> [YOUR OBJECTIVE] Please copy out the entries below exactly, beginning with the line that contains "(163, 304) none -> [28,201,97,220] // Compile" and ending with the line that contains "[472,93,508,106] npm ->", and include nothing outside that span.

> [GIVEN ENTRIES]

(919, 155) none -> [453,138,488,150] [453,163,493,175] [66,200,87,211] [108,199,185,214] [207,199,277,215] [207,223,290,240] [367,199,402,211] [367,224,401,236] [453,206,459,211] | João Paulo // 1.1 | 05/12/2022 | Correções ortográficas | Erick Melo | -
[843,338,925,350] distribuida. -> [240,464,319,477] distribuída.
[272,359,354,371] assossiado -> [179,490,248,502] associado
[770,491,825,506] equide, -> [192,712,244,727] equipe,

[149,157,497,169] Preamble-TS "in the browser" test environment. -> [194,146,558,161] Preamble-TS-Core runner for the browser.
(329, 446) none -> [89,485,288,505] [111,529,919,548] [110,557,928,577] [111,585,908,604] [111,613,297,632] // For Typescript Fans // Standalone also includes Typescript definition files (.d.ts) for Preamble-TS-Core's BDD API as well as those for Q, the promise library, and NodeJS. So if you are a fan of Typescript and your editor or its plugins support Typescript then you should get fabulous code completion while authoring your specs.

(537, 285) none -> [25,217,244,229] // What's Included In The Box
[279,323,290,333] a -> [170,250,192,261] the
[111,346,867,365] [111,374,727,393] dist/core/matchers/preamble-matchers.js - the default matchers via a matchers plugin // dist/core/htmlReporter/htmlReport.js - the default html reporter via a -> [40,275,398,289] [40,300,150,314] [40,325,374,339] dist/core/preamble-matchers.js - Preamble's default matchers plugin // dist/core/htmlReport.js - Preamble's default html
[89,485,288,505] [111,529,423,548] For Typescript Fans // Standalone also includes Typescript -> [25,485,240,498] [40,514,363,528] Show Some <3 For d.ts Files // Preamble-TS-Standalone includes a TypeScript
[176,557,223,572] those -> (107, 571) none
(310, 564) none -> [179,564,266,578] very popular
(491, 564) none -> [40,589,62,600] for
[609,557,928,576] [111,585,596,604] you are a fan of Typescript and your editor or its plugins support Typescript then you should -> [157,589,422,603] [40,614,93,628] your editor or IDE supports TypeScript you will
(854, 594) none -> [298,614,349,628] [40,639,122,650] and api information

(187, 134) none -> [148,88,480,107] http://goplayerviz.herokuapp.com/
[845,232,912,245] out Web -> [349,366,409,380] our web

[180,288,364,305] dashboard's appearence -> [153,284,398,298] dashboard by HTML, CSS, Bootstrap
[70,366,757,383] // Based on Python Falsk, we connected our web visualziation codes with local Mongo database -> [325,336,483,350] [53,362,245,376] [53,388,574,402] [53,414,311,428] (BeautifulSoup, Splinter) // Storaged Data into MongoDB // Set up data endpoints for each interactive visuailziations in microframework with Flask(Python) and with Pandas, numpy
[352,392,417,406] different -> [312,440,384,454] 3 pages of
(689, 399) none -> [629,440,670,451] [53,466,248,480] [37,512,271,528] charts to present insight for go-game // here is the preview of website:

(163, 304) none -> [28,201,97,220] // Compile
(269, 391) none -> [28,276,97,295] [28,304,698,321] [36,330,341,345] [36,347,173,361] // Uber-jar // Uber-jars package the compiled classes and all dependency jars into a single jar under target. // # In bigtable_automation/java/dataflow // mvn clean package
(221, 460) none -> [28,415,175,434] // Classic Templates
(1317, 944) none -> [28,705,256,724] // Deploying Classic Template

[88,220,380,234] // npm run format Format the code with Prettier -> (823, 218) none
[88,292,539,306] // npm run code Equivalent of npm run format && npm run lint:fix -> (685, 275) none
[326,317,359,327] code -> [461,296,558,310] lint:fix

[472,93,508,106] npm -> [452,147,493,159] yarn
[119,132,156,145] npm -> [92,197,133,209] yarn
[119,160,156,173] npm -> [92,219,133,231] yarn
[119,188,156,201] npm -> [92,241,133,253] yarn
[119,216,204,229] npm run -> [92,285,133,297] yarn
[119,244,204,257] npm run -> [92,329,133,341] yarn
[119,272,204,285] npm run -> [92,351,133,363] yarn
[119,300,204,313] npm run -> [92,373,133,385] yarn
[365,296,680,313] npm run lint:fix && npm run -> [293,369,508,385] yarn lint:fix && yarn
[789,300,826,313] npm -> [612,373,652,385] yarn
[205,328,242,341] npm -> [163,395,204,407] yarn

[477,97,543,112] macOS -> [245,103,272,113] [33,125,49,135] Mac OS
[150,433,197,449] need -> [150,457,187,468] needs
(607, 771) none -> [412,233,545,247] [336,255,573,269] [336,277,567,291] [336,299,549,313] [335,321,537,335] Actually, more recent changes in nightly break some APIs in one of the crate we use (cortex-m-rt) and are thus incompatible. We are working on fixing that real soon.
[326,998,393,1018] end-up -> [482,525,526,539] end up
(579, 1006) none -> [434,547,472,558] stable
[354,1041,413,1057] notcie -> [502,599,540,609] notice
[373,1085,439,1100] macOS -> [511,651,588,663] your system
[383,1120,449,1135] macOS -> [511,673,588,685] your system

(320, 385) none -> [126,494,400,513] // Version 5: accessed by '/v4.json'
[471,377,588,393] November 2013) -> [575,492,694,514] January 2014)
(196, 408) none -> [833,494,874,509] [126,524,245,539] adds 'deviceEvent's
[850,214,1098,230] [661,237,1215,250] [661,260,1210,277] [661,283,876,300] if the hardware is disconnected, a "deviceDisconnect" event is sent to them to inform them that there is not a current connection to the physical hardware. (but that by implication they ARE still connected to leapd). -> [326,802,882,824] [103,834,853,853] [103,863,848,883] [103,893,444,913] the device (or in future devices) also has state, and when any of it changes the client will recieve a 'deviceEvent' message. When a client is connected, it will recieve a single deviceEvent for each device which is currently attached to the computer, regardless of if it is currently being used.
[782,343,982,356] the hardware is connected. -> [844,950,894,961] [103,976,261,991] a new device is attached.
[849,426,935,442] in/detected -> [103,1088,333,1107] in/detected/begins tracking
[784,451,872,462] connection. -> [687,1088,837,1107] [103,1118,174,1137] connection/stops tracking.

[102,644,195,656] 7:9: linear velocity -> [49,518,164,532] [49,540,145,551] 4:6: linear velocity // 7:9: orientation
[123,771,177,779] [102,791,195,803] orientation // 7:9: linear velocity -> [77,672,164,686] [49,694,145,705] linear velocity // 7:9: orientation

> [ANSWER SPACE]
(163, 304) none -> [28,201,97,220] // Compile
(269, 391) none -> [28,276,97,295] [28,304,698,321] [36,330,341,345] [36,347,173,361] // Uber-jar // Uber-jars package the compiled classes and all dependency jars into a single jar under target. // # In bigtable_automation/java/dataflow // mvn clean package
(221, 460) none -> [28,415,175,434] // Classic Templates
(1317, 944) none -> [28,705,256,724] // Deploying Classic Template

[88,220,380,234] // npm run format Format the code with Prettier -> (823, 218) none
[88,292,539,306] // npm run code Equivalent of npm run format && npm run lint:fix -> (685, 275) none
[326,317,359,327] code -> [461,296,558,310] lint:fix

[472,93,508,106] npm -> [452,147,493,159] yarn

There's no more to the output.